Naissance d’un chef d’œuvre
Nice, janvier 1943. Jean-Louis Barrault, qui rêve d’interpréter le personnage  du célèbre mime Debureau, rencontre Marcel Carné et Jacques Prévert. Baptiste Debureau, français d’origine tchèque, créateur de la pantomime avec son personnage de Pierrot, était la vedette du Théâtre des Funambules. Il passa à la postérité en tuant un ivrogne qui l'importunait. Le tout Paris se précipita à son procès pour entendre enfin le son de sa voix !

Mais Marcel Carné juge impossible de ne traiter que cet épisode. Il suggère de conserver Debureau tout en l’entourant de personnages imaginaires et de personnages historiques, comme le célèbre comédien Frédérick Lemaître (artiste qu’à l'époque, Victor Hugo appréciait). Le film opposerait donc le théâtre parlé et le mime. Problème : Prévert est réticent car il n’aime pas la pantomime. Par contre, il est fasciné, par un autre personnage, bien moins poétique : Lacenaire, dit "le dandy du crime", « voleur par nécessité, assassin par vocation ». Sachant qu’on ne lui permettrait jamais de faire un film sur un meurtrier, si célèbre soit-il, il se rend compte qu’il pourrait mettre Lacenaire dans un film sur Debureau… et il adhère au projet. La trame du film, à la fois imaginaire et historique, était posée. Prévert invente alors le personnage de Garance pour Arletty lui offrant ainsi « le plus beau rôle de sa carrière » comme elle le confiera plus tard. 


Trauner (à gauche) et Prévert 
                                                         A droite : Marcel Carné








 

 

 

 

 

L’histoire

Paris, 1830. La vie bat son plein sur le boulevard du Temple, surnommé boulevard du Crime parce qu'il comptait un grand nombre de théâtres où l'on jouait un aussi grand nombre de drames qui comptaient à chaque fois un plus grand nombre encore de cadavres…

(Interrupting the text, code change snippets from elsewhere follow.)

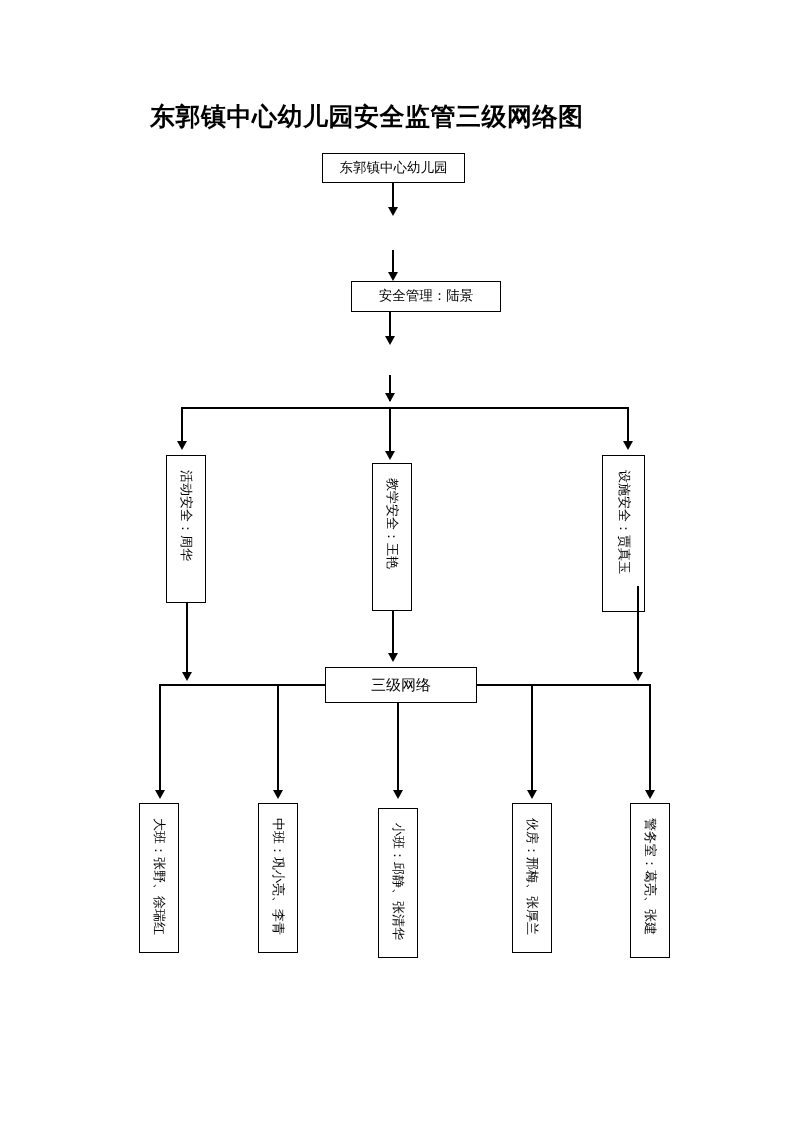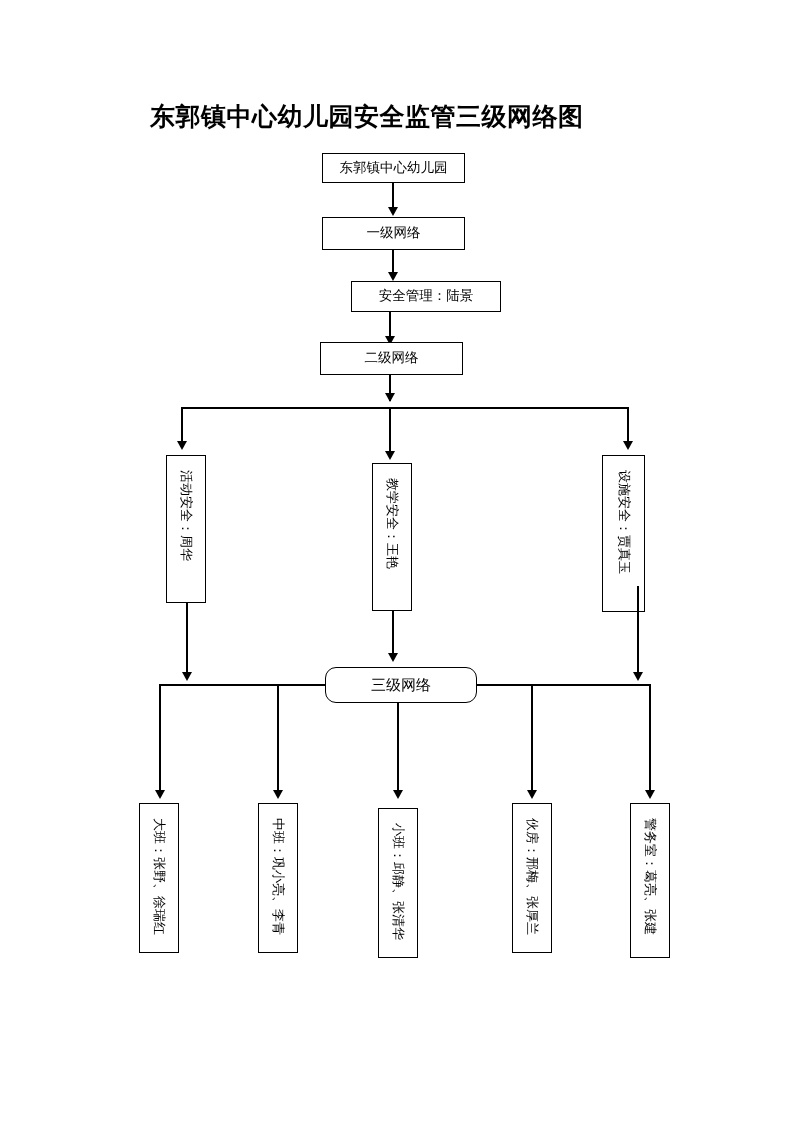"一级网络" div.box { html: <div> <span>一级网络</span> </div> -> none }
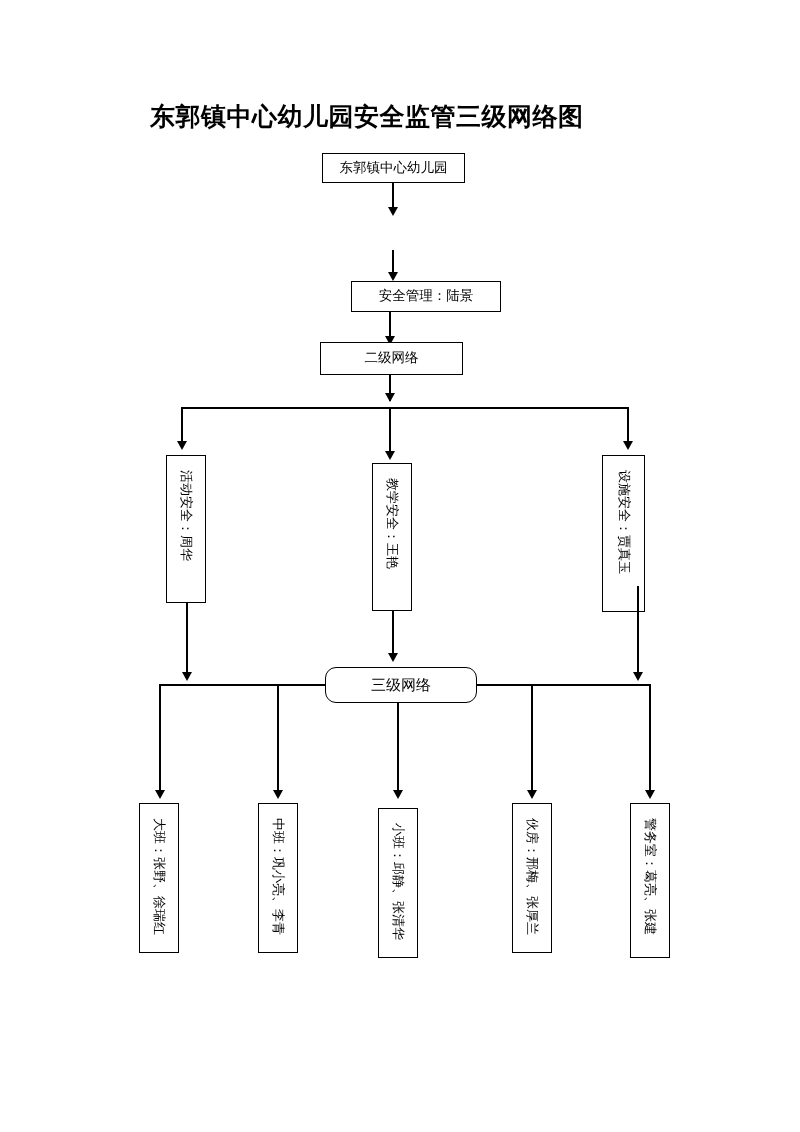"二级网络" div.box { html: <div> <span>二级网络</span> </div> -> none }
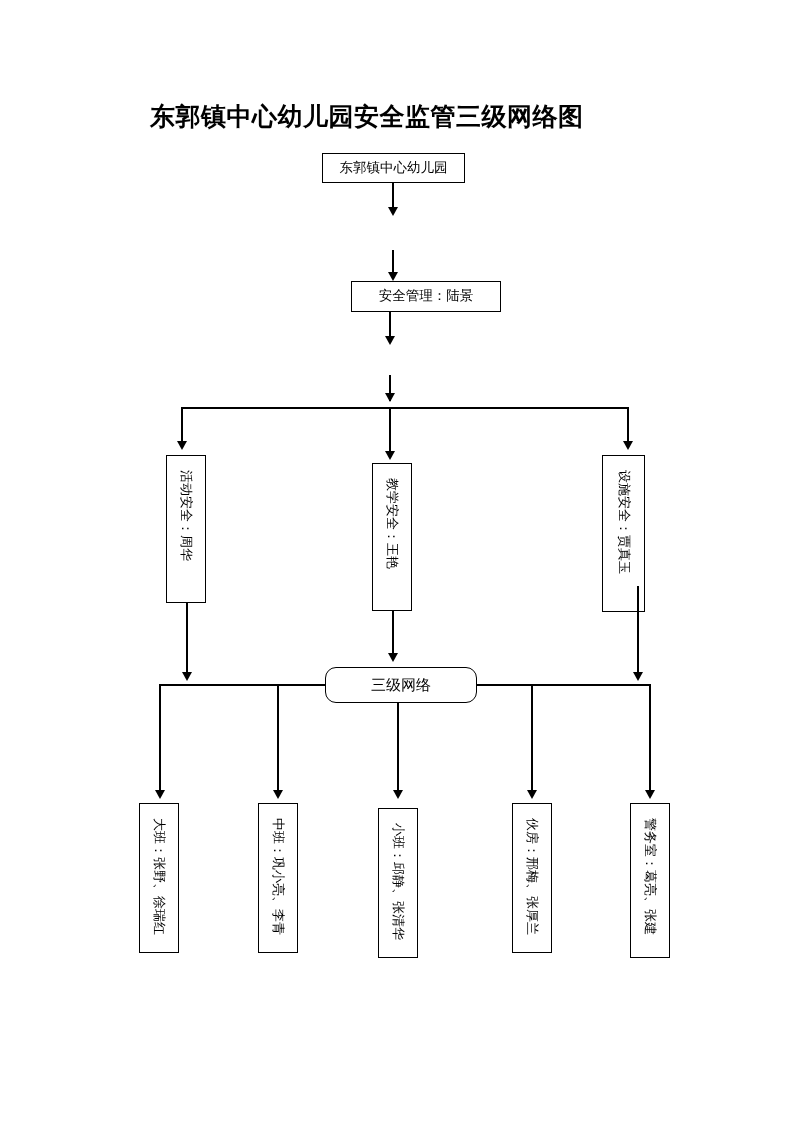"三级网络" div.box { border-radius: 11px -> none }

Depuis le poulailler de ces salles, que l’on nomme aussi le « paradis », les gens du peuple  - le vrai public - fait le succès ou parfois l'échec des tragédies, des mélodrames et des pantomimes.

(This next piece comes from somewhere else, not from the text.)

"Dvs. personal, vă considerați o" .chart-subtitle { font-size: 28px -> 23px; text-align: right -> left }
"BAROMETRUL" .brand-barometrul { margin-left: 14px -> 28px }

Actrice sous-employée, la belle Garance (Arletty) enflamme les cœurs : toujours souriante, elle se laisse séduire tout en gardant toujours la tête froide. Un jour, se promenant avec son ami, le bientôt célèbre voleur Lacenaire, elle fait la connaissance de Baptiste (Jean-Louis Barrault), un jeune mime au talent prometteur. Pour elle c’est le coup de foudre, mais lui n’ose pas faire le premier pas.

Plus tard c’est un jeune acteur plein de fougue, Frédérick Lemaitre (Pierre Brasseur), qui lui fait une cour assidue. Tout ça sous les yeux de Nathalie, l’amoureuse transie de Baptiste, qui n’attend qu’une chose : se faire aimer de lui.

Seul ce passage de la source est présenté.